[TASK MATERIAL — start]
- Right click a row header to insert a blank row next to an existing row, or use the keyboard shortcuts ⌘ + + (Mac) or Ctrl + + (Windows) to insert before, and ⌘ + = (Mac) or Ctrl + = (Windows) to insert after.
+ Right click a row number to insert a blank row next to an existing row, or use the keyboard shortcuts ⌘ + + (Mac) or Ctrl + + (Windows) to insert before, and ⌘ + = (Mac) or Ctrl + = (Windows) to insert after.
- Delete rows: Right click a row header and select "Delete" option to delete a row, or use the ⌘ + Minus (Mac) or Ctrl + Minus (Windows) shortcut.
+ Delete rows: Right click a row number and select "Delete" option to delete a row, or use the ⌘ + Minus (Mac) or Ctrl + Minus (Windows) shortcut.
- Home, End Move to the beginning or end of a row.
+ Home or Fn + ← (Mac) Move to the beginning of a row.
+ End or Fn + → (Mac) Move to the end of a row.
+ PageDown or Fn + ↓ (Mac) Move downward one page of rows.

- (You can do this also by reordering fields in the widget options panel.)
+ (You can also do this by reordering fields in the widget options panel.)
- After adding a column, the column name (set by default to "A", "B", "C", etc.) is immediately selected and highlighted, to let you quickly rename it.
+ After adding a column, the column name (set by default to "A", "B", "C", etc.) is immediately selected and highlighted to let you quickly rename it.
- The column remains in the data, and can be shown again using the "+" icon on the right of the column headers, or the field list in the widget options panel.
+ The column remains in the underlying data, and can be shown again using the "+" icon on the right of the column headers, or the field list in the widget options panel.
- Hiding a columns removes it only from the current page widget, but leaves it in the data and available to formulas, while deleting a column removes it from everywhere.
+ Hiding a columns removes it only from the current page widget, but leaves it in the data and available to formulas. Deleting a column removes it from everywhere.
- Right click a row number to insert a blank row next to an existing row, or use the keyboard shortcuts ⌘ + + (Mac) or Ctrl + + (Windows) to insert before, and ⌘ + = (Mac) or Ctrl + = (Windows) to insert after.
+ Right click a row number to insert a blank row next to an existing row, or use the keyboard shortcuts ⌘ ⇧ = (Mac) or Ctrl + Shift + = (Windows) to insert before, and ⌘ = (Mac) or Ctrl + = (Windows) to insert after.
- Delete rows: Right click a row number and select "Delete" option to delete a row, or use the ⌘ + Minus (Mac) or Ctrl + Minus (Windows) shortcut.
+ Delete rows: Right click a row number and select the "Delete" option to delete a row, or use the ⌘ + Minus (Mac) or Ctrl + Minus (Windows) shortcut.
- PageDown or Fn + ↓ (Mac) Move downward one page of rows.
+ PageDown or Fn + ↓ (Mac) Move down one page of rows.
[TASK MATERIAL — finish]
[TASK MATERIAL — start]
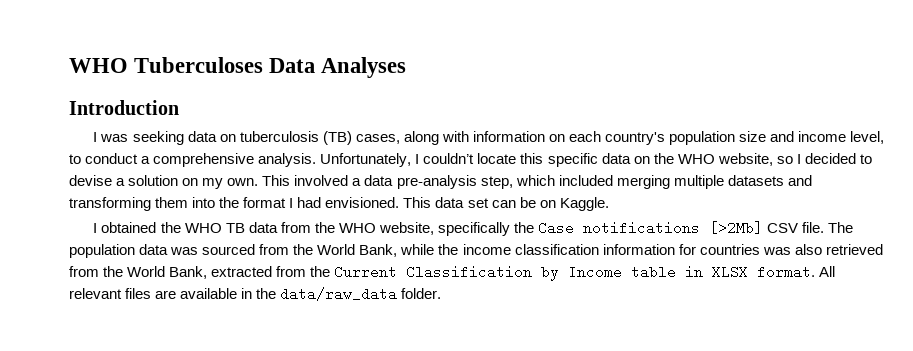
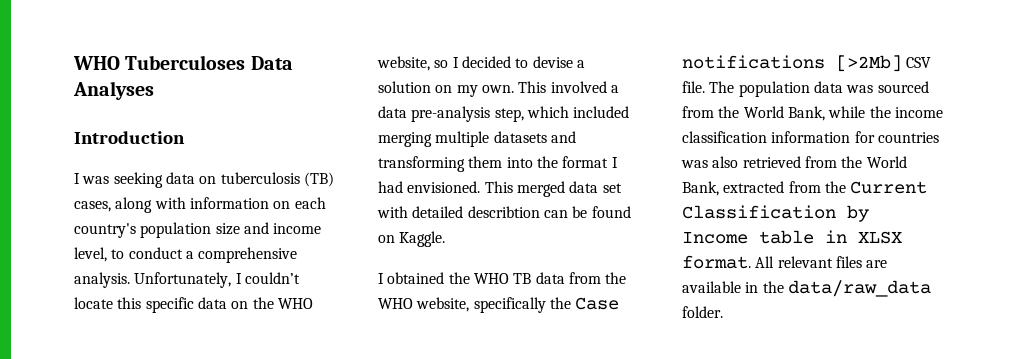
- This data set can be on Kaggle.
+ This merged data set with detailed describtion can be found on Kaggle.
[TASK MATERIAL — finish]
[TASK MATERIAL — start]
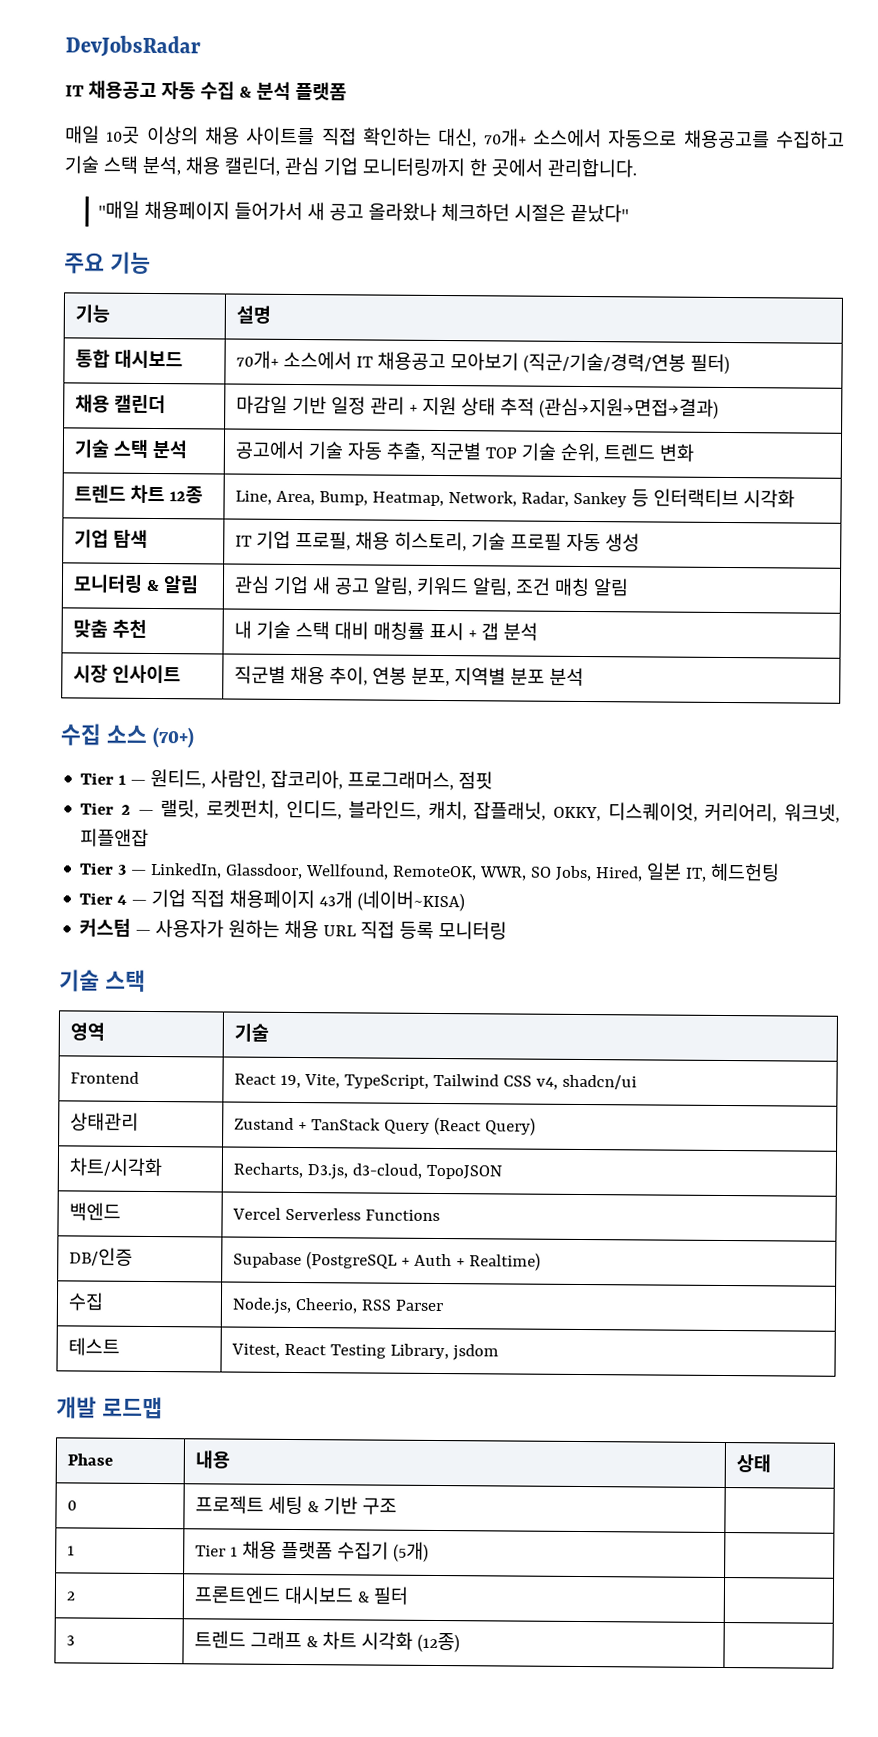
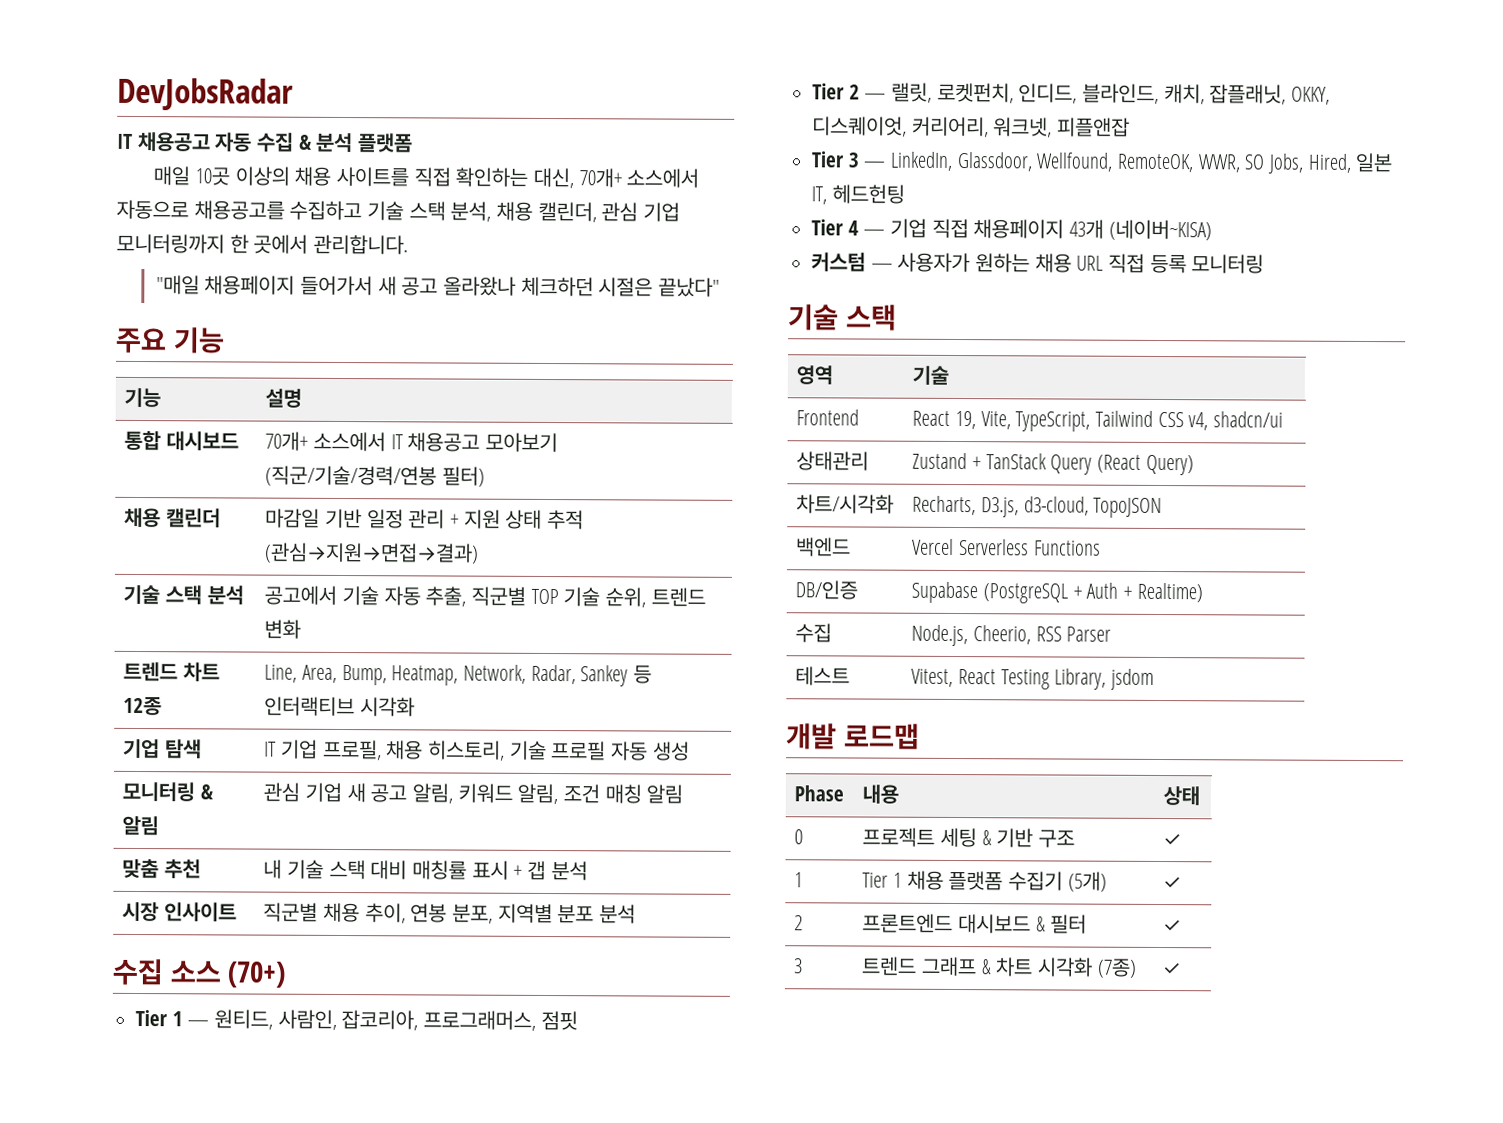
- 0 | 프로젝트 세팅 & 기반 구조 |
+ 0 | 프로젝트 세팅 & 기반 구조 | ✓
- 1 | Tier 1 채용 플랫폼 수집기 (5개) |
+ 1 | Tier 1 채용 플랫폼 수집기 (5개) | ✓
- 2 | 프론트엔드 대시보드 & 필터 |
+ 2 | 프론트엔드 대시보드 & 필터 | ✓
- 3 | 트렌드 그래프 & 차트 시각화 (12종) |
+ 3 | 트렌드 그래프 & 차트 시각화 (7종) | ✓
[TASK MATERIAL — finish]
* **YOUR ASSIGNMENT**
Repeat exactly the lines above from the one with "and select the" up to and including the one with "down one page of rows.". No other line belongs in the reply.

* **ANSWER SPACE**
+ Delete rows: Right click a row number and select the "Delete" option to delete a row, or use the ⌘ + Minus (Mac) or Ctrl + Minus (Windows) shortcut.
- PageDown or Fn + ↓ (Mac) Move downward one page of rows.
+ PageDown or Fn + ↓ (Mac) Move down one page of rows.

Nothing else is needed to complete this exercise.